Assise sur ce mur, j’observe passer les voitures.
J’accepte de respirer leur air impur,
En échange de la quiétude que leur vue me procure.
Quand la vie fait bien trop de bruit,
Ou que mon anxiété s’y introduit,
Alors je m’enfuis.
C’est un lieu ouvert, à peine caché,
Où chacun peut, s’il le souhaite, s’y réfugier.
J’ai pourtant décidé de me l’approprier :
Mon endroit, comme j’aime l’appeler, mon foyer.
Et quand je ne peux m’y rendre,
Je laisse sa simple pensée me détendre.
Bien sûr, ce n’est pas le seul endroit,
Que je m’approprie tel un roi.
Instinctivement, je m’imagine sur cette plage,
Dans cette petite ville qui m’a vue prendre de l’âge.
J’y retourne parfois et je comprends vite
Pourquoi Proust en a fait sa favorite.
J’aime cette ville comme un vieil ami d’enfance,
Pour qui on a de l’affection mais par intermittence.
L’ami qu’on aime revoir autour d’un café,
Pour rattraper tous ces jours où l’on s’est manqué,
Mais qu’on ne pourrait jamais voir toute l’année.
Tel est le sentiment discret que j’éprouve en secret,
Lors de mes courts séjours à Cabourg.
J’aime y retourner,
Mais je ne saurais y habiter,
J’aime son air marinier,
Mais un jour de plus et il me donnerait la nausée.
J’aime le bruit de la mer,
Mais son humidité me fait la misère.
Cependant, je ne veux abandonner son port,
Et continuerai à en faire mon fort.
Une partie de moi est toujours là-bas,
Entre le marchand de glaces et le cinéma.

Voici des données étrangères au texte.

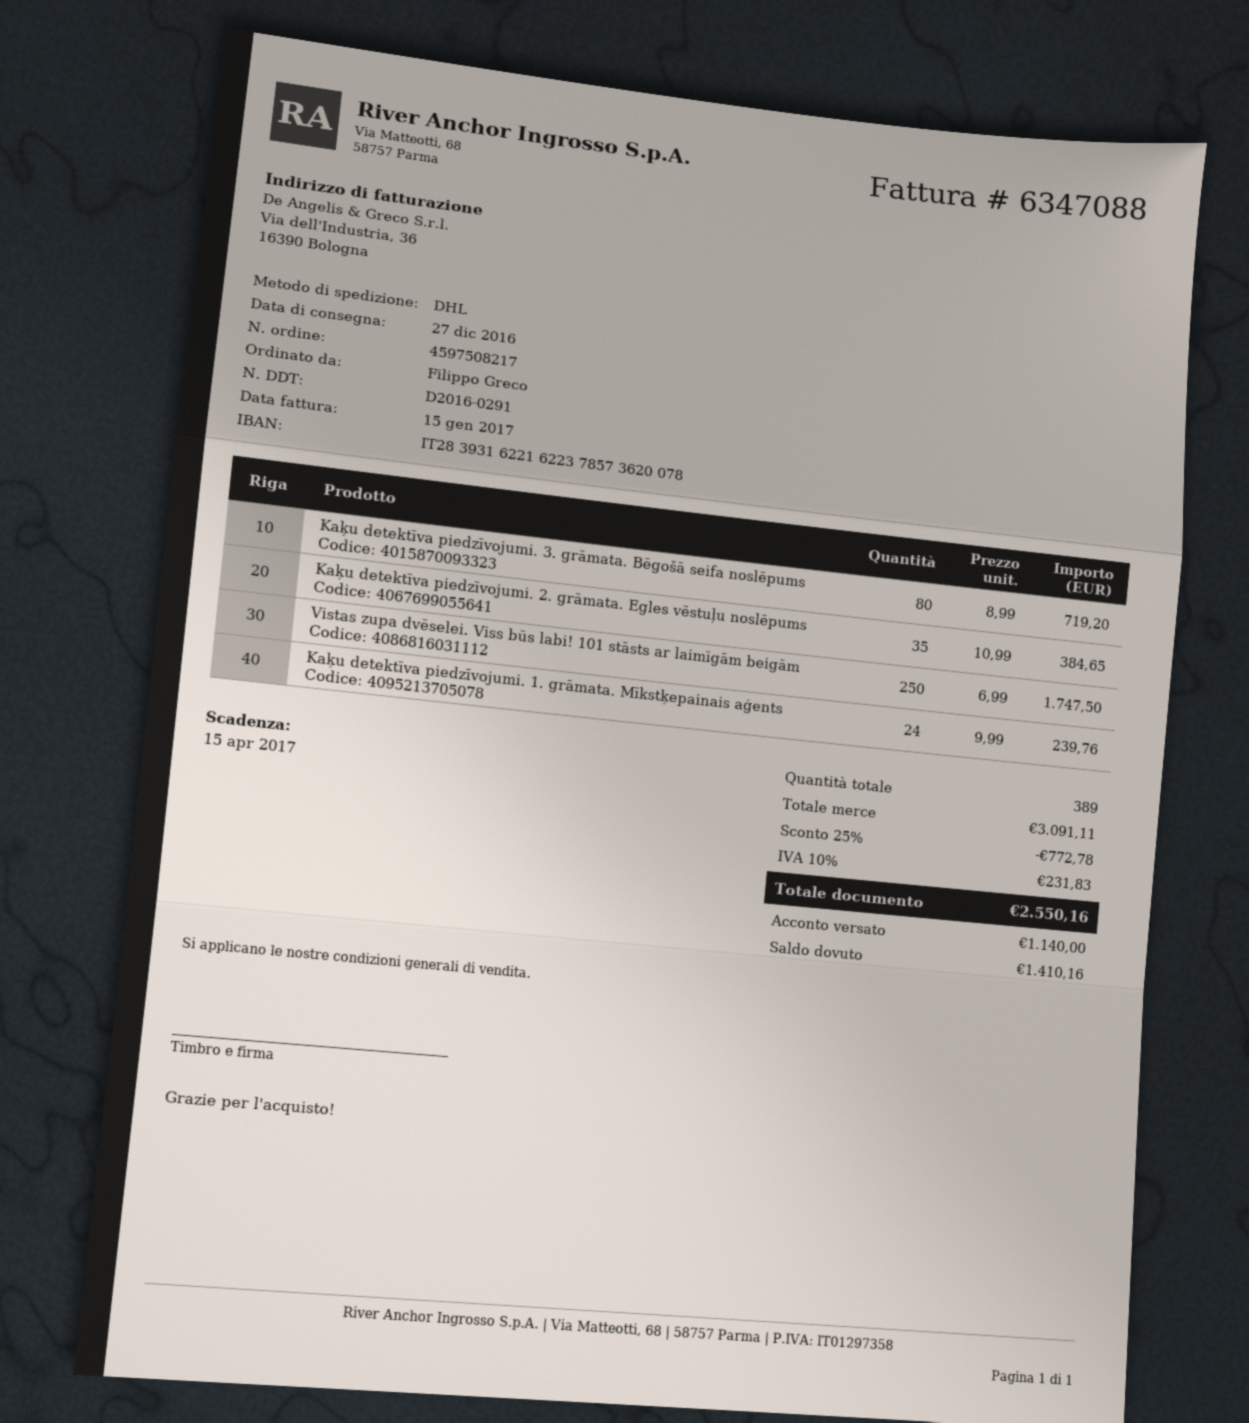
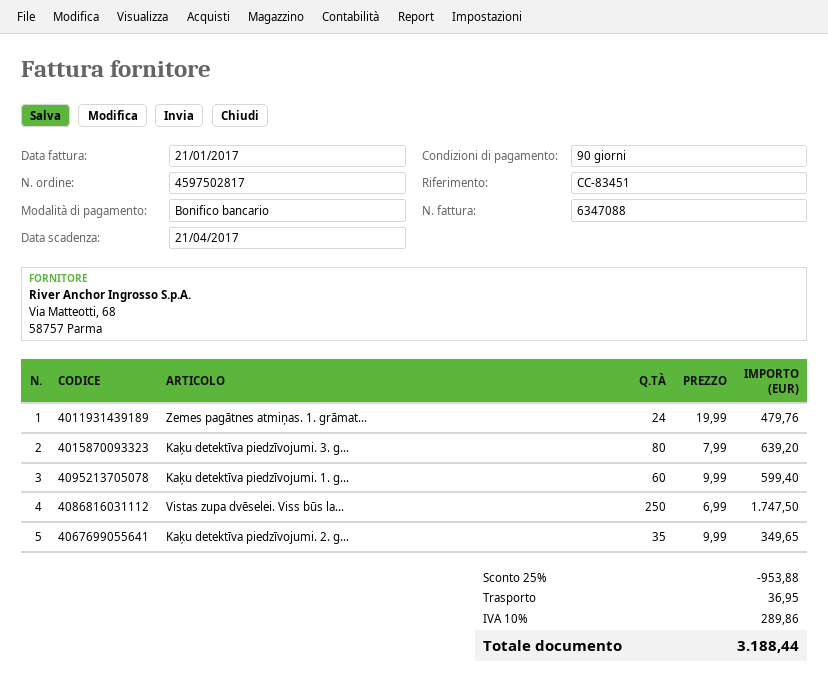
order number: 4597508217 -> 4597502817
invoice date: 2017-01-15 -> 2017-01-21
due date: 2017-04-15 -> 2017-04-21
Kaķu detektīva piedzīvojumi. 3. grāmata. Bēgošā seifa noslēpums: 80 x 8.99 = 719.20 -> 80 x 7.99 = 639.20
Kaķu detektīva piedzīvojumi. 2. grāmata. Egles vēstuļu noslēpums: 35 x 10.99 = 384.65 -> 35 x 9.99 = 349.65
Kaķu detektīva piedzīvojumi. 1. grāmata. Mīkstķepainais aģents: 24 x 9.99 = 239.76 -> 60 x 9.99 = 599.40
Zemes pagātnes atmiņas. 1. grāmat...: none -> 24 x 19.99 = 479.76
discount: 25% = 772.78 -> 25% = 953.88
shipping: none -> 36.95
tax: 10% = 231.83 -> 10% = 289.86
total: 2550.16 -> 3188.44

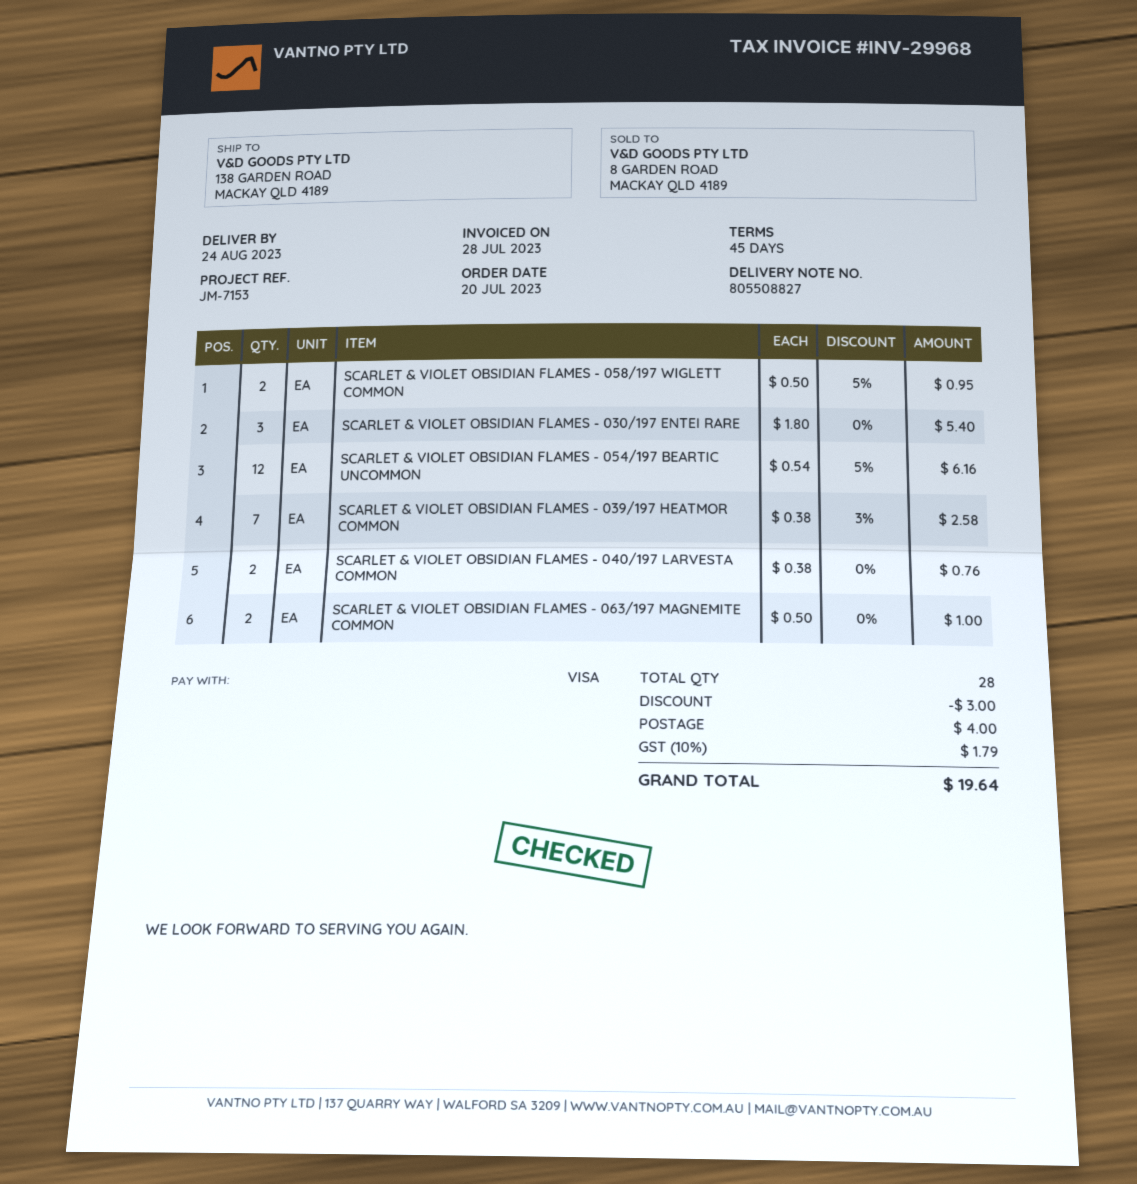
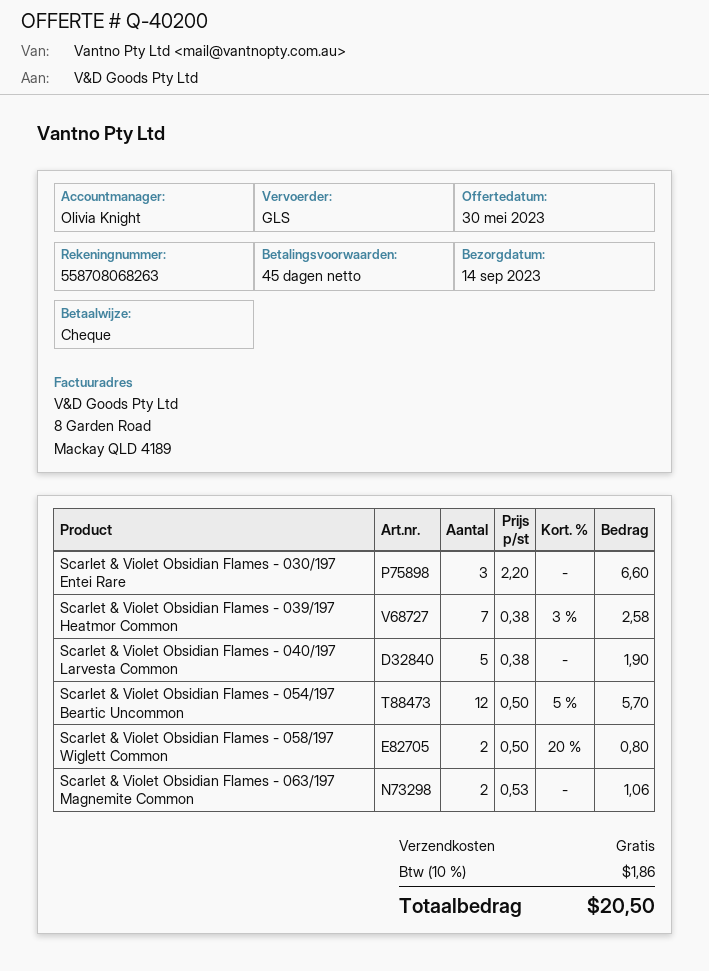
delivery date: 2023-08-24 -> 2023-09-14
payment method: Visa -> cheque
SCARLET & VIOLET OBSIDIAN FLAMES - 058/197 WIGLETT COMMON: 2 x 0.50 - 5% = 0.95 -> 2 x 0.50 - 20% = 0.80
SCARLET & VIOLET OBSIDIAN FLAMES - 030/197 ENTEI RARE: 3 x 1.80 = 5.40 -> 3 x 2.20 = 6.60
SCARLET & VIOLET OBSIDIAN FLAMES - 054/197 BEARTIC UNCOMMON: 12 x 0.54 - 5% = 6.16 -> 12 x 0.50 - 5% = 5.70
SCARLET & VIOLET OBSIDIAN FLAMES - 040/197 LARVESTA COMMON: 2 x 0.38 = 0.76 -> 5 x 0.38 = 1.90
SCARLET & VIOLET OBSIDIAN FLAMES - 063/197 MAGNEMITE COMMON: 2 x 0.50 = 1.00 -> 2 x 0.53 = 1.06
discount: 3.00 -> none
shipping: 4.00 -> 0.00
tax: 10% = 1.79 -> 10% = 1.86
total: 19.64 -> 20.50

J’ai mes habitudes, mes petites manies,
Que je ne manque jamais, même sous la pluie.
Le dernier soir, sur sa plage sauvage,
Quand le monde s’endort, j’y trouve mon réconfort.
Je m’empresse de la rejoindre sans faire de bruit,
Comme un enfant qu’on aurait puni,
Tentant de braver l’interdit.
Je m’y ressource et récupère de l’énergie,
Bientôt prête à retrouver mon autre vie à Paris.
J’ai longtemps adoré plonger dans le passé.
Ce quelque chose de figé que je ne pouvais changer,
Avait le don de calmer mon anxiété.
Hier pourtant,
Je suis tombée sur des photos de moi enfant,
Et j’ai pleuré devant ce petit être innocent.
Était-ce moi devant l’objectif,
Ou un monde alternatif ?
Je me suis surprise à me demander s’il aimerait
Celle que je suis devenue.
Si ce futur que j’avais souhaité parfait était enfin réalité.
J’avais grandi,
Au prix des déceptions, des désillusions
Et des remises en question.
Mais aussi des moments joies, de tendresse
Et toutes ces nuits d’ivresse,
À contempler le monde endormi dans sa paresse,
Alors que le temps filait à toute vitesse.
Aujourd'hui, j'accepte la vieillesse.
Parfois je ne me sens plus moi, avec la douloureuse impression que ce ne sera plus jamais le cas. Que les individus de mon passé ont tout emporté.
Et c’est peut-être de ma faute après tout, je suis la conséquence de mes relations et de mes décisions, non ?
L’idée de vivre le restant de mes jours avec tout ça me terrifie, quand l’idée qu’il y en aura de plus en plus me paralyse.
Et puis parfois, comme si le décor n’avait jamais manqué de s’effondrer ou que la pièce ne s’était jamais arrêtée, le théâtre de mes sentiments reprend.